Sixteen years earlier, Palestinians in the occupied territories were surprised to hear that the PLO had reached a secret deal with Israel in Oslo. When Haidar Abdul Shafi, who headed the Palestinian delegation to the Madrid peace conference, learned that it didn’t include a settlement freeze, he and many other Palestinians publicly opposed it. Since then, the demand that Israel completely freeze all settlement construction (including those attributed to natural growth) has become a litmus test of whether the Israelis are serious about peace.

Jewish settlements built on land occupied by Israel in 1967 are considered by the international community illegal and in clear violation of the Geneva Convention, which is aimed at regulating military occupations. More recently, in 2004, the International Court of Justice at The Hague unanimously ruled that the settlements were illegal when considering an appeal against Israel for building a wall inside Palestinian territories. Successive US administrations have also repeatedly rejected settlement activity.

For the US, the settlements proved to be an obstacle, obstructing both Republican and Democratic diplomacy. Former president Jimmy Carter believed he had a commitment to freeze settlements at Camp David. The Clinton administration attempted to put brakes on then-prime minister Netanyahu’s efforts to construct a new settlement near Bethlehem. After a short hiatus, construction resumed.

Today, Har Homa, built on Jabal Abu Ghneim with the aim of cutting off Bethlehem from Jerusalem, is home to 19,000 settlers. Some of the new settlements that Netanyahu wants to continue building are in the same settlement that president Clinton opposed.

Jeff Aronson, a senior researcher at the Washington-based Foundation for Middle East Peace, concludes that Israeli leaders will continue to be able to fool their American counterparts on this issue.
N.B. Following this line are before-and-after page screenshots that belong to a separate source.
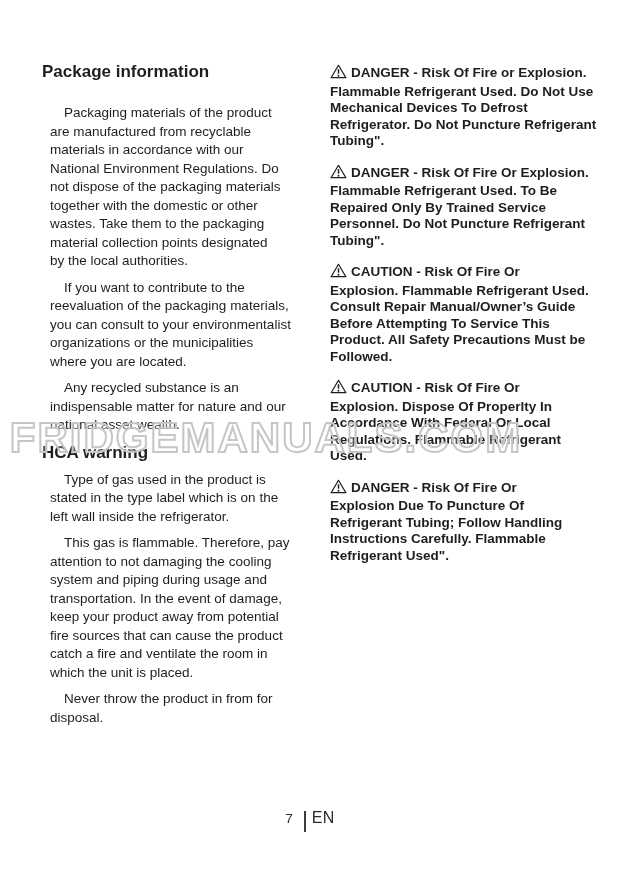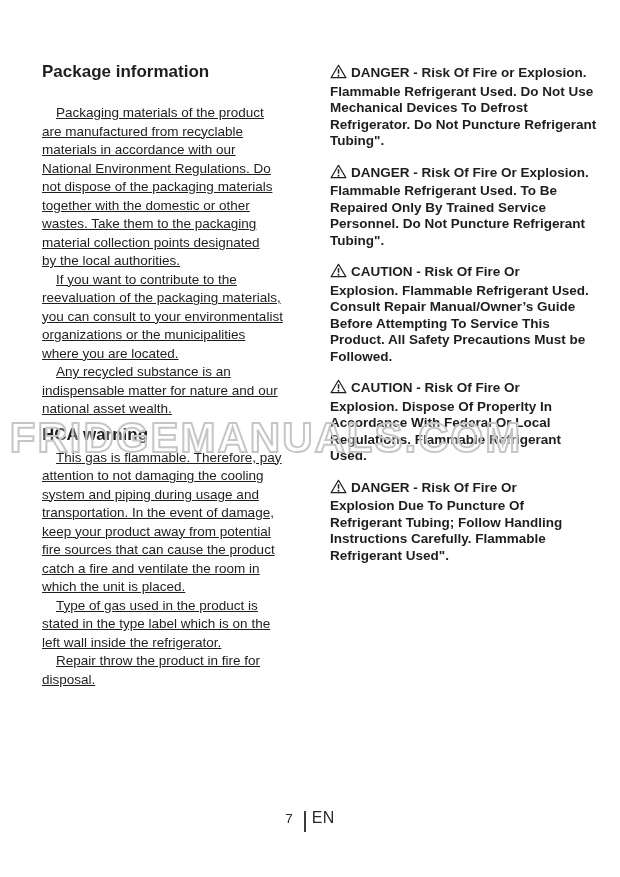--- a/index.html
+++ b/index.html
@@ -38,10 +38,9 @@
   }
   .heading.second { margin: 6px 0 4px 0; }
   .para {
-    margin: 0;
+    margin: 8px;
     white-space: pre-line;
     text-indent: 14px;
-    text-decoration: underline;
   }
   .subhead {
     margin: 0;

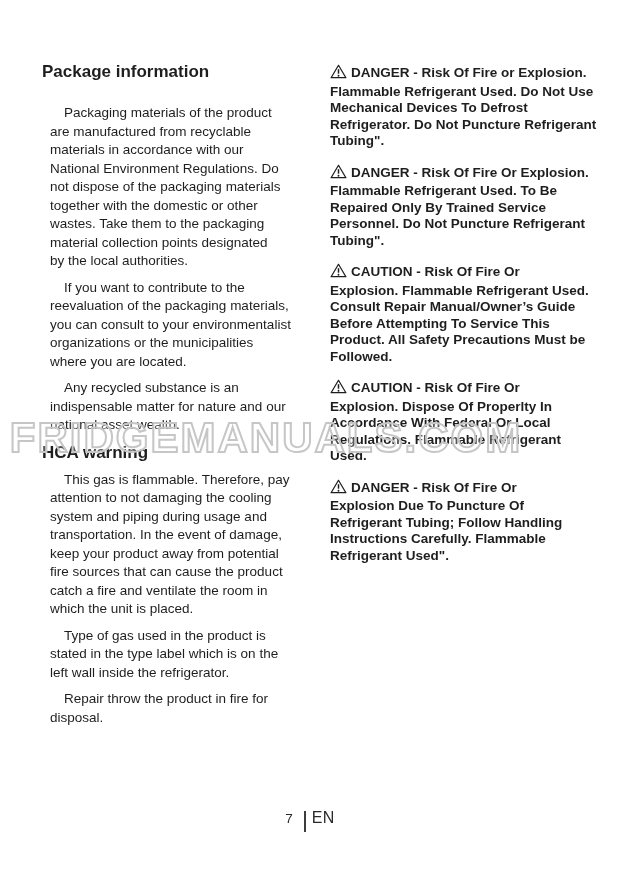--- a/index.html
+++ b/index.html
@@ -115,6 +115,9 @@
 national asset wealth.</p>
 
     <h1 class="heading second">HCA warning</h1>
+    <p class="para">Type of gas used in the product is
+stated in the type label which is on the
+left wall inside the refrigerator.</p>
     <p class="para">This gas is flammable. Therefore, pay
 attention to not damaging the cooling
 system and piping during usage and
@@ -123,9 +126,6 @@
 fire sources that can cause the product
 catch a fire and ventilate the room in
 which the unit is placed.</p>
-    <p class="para">Type of gas used in the product is
-stated in the type label which is on the
-left wall inside the refrigerator.</p>
     <p class="para">Repair throw the product in fire for
 disposal.</p>
   </div>

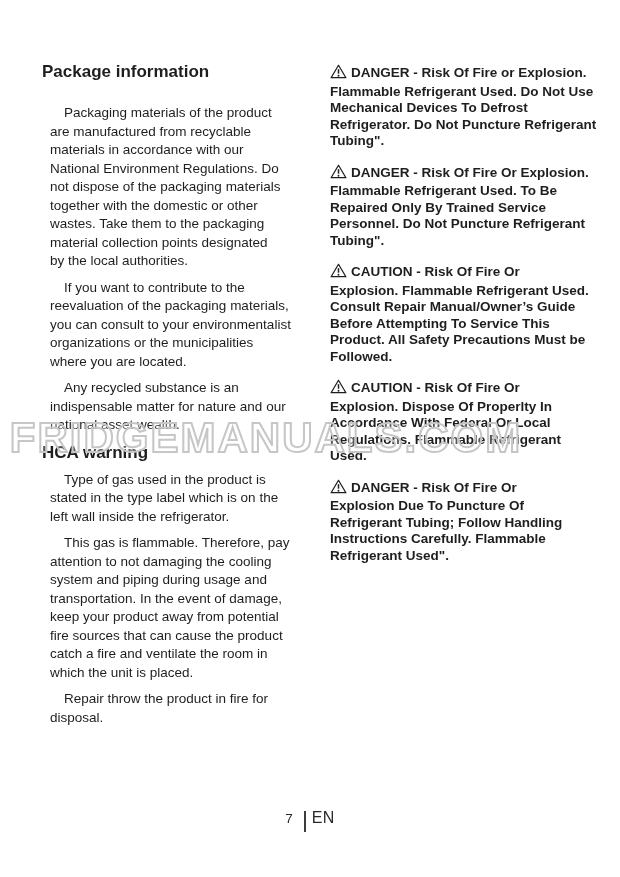--- a/index.html
+++ b/index.html
@@ -126,7 +126,7 @@
 fire sources that can cause the product
 catch a fire and ventilate the room in
 which the unit is placed.</p>
-    <p class="para">Repair throw the product in fire for
+    <p class="para">Never throw the product in from for
 disposal.</p>
   </div>
 

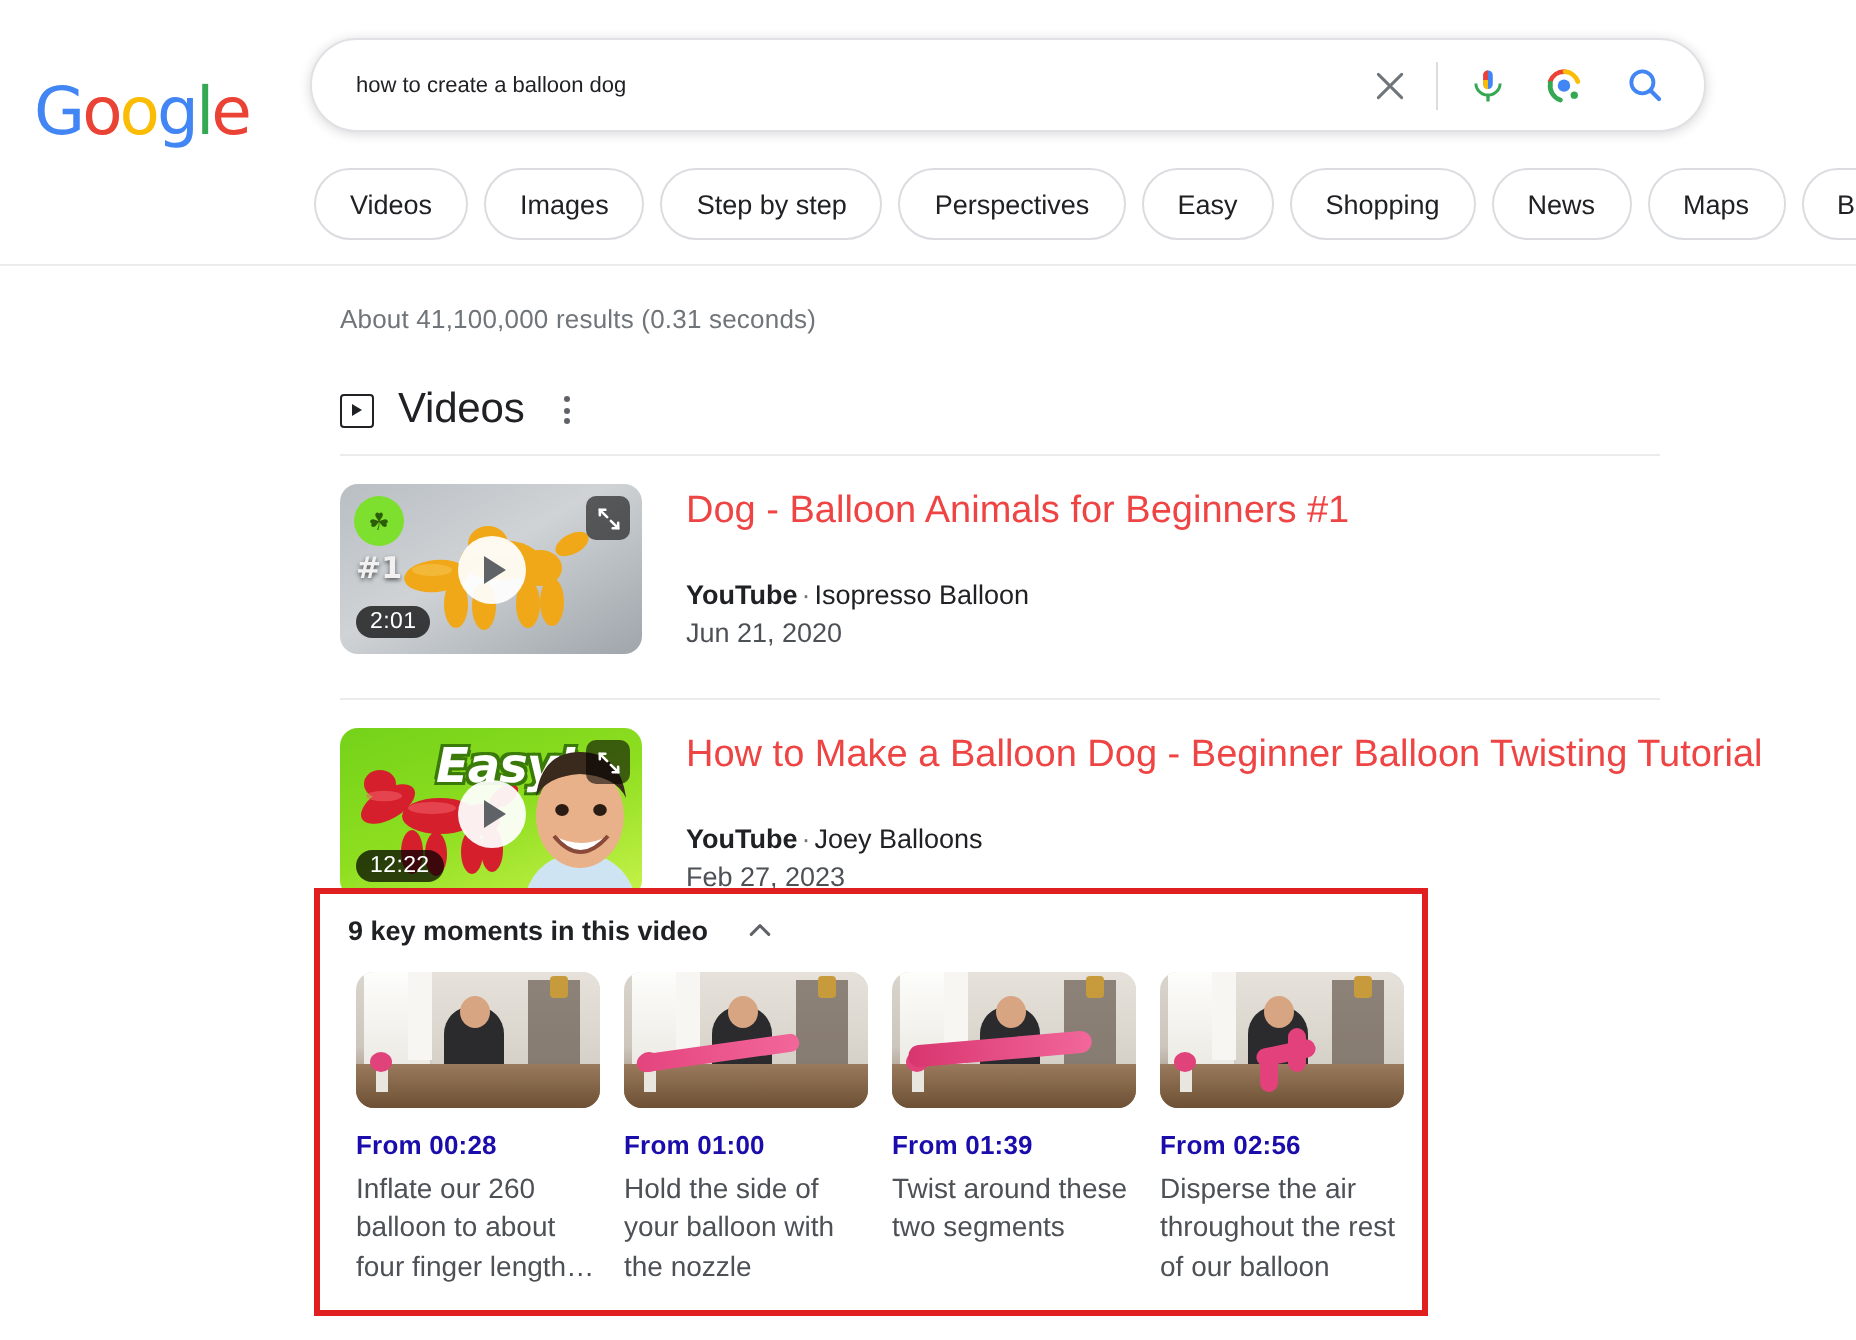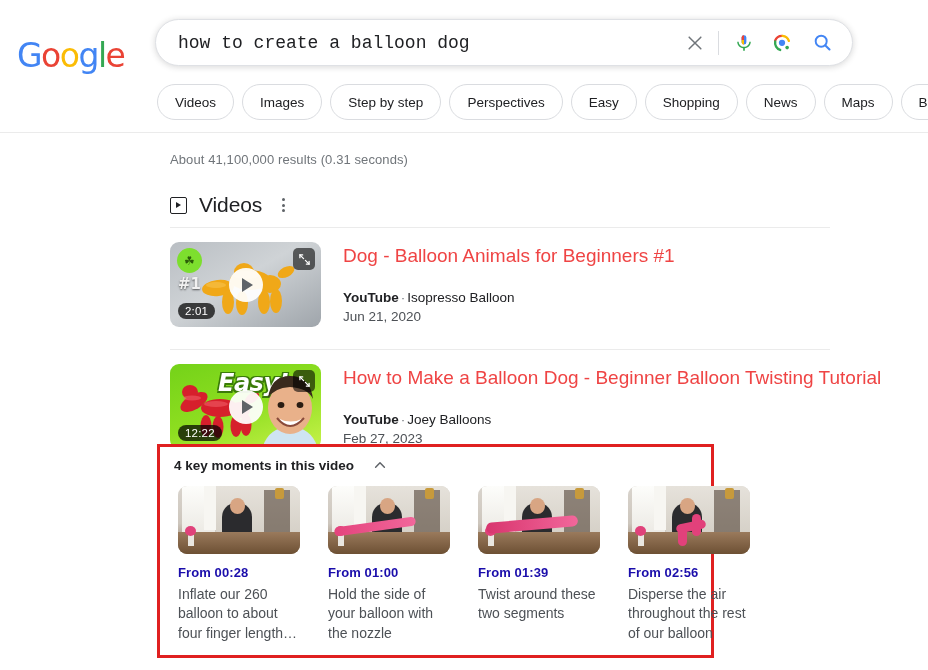--- a/index.html
+++ b/index.html
@@ -52,8 +52,8 @@
     border: none;
     outline: none;
     background: transparent;
-    font-family: Liberation Mono, monospace;
-    font-size: 18px;
+    font-family: Liberation Sans, sans-serif;
+    font-size: 11px;
     color: #202124;
     padding: 0 0 0 22px;
     height: 100%;

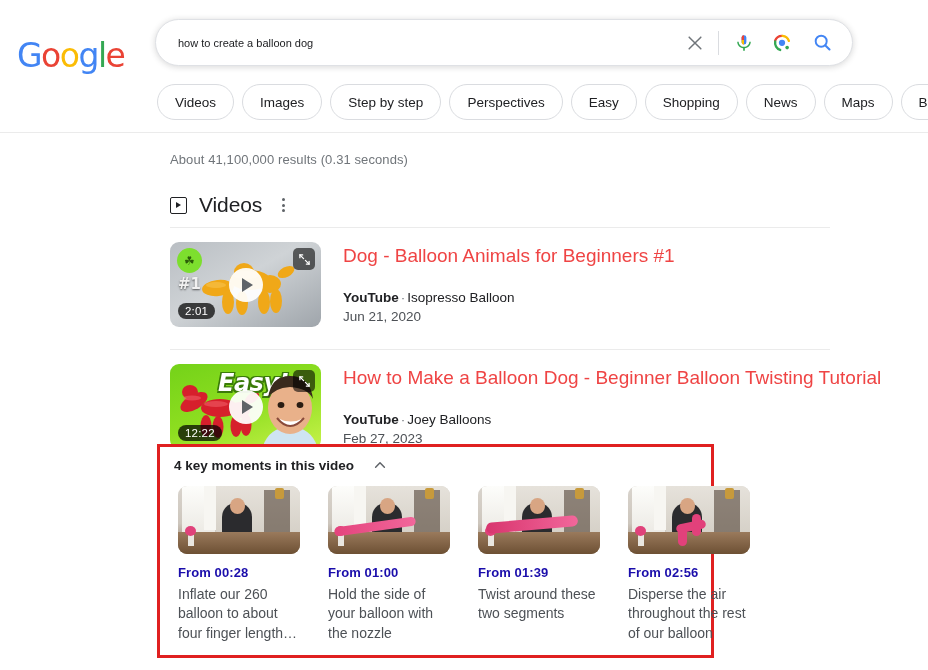--- a/index.html
+++ b/index.html
@@ -540,7 +540,7 @@
   <div class="km-inner">
 
     <div class="km-head">
-      <span class="km-head-label">4 key moments in this video</span>
+      <span class="km-head-label">9 key moments in this video</span>
       <span class="km-chev">
         <svg width="14" height="14" viewBox="0 0 16 16">
             <path d="M3 10.5 L8 5.5 L13 10.5" stroke="#5f6368" stroke-width="1.7" fill="none" stroke-linecap="round" stroke-linejoin="round"></path>

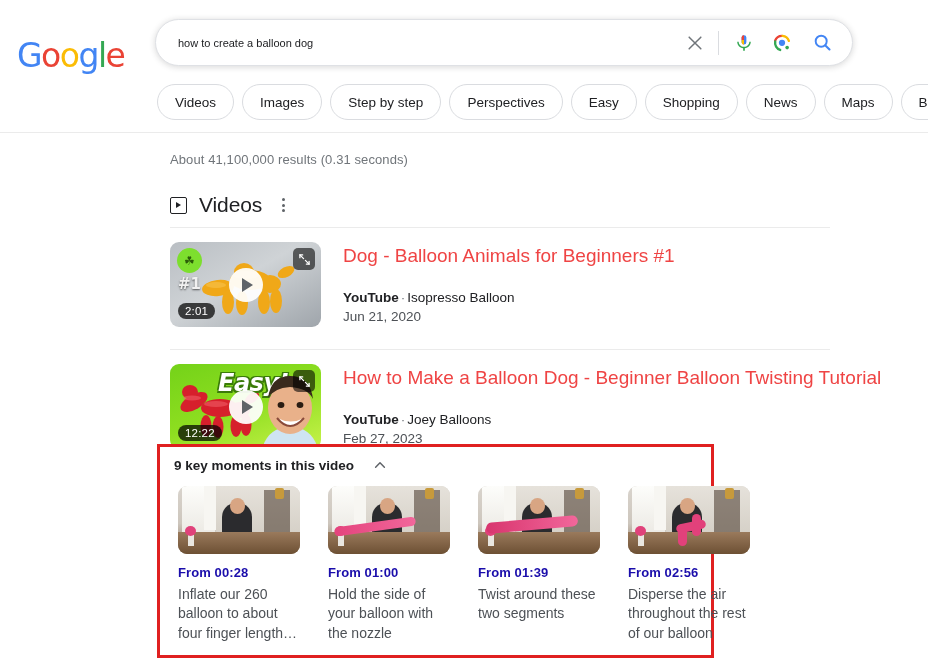--- a/index.html
+++ b/index.html
@@ -280,7 +280,7 @@
   }
   .km-grid {
     display: flex;
-    gap: 28px;
+    gap: 12px;
     margin-top: 13px;
     padding-left: 4px;
   }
Some Israeli right-wing leaders like Menachem Begin, Yitzhak Shamir, and Netanyahu trumpet their settlement achievements. Others, including Yitzhak Rabin, Ehud Barak and Ehud Olmert "talked left and built right".

The UN Security Council has ruled against settlements on numerous occasions, directly or as a prelude to various resolutions. Ironically, and as a result of the uproar by Arab leaders about Clinton’s pro-Israel statements, Clinton went to Morocco and told Arab foreign ministers that while what Netanyahu has done is "unprecedented" it is still doesn’t meet the US expectations.

"This offer falls far short of what we would characterize as our position or what our preference would be," she added.

"But if it is acted upon, it will be an unprecedented restriction on settlements and would have a significant and meaningful effect on restraining their growth."

Note the "if acted upon".

After all these conflicting signals, many Palestinians would like to know what the real position of the US secretary of state is.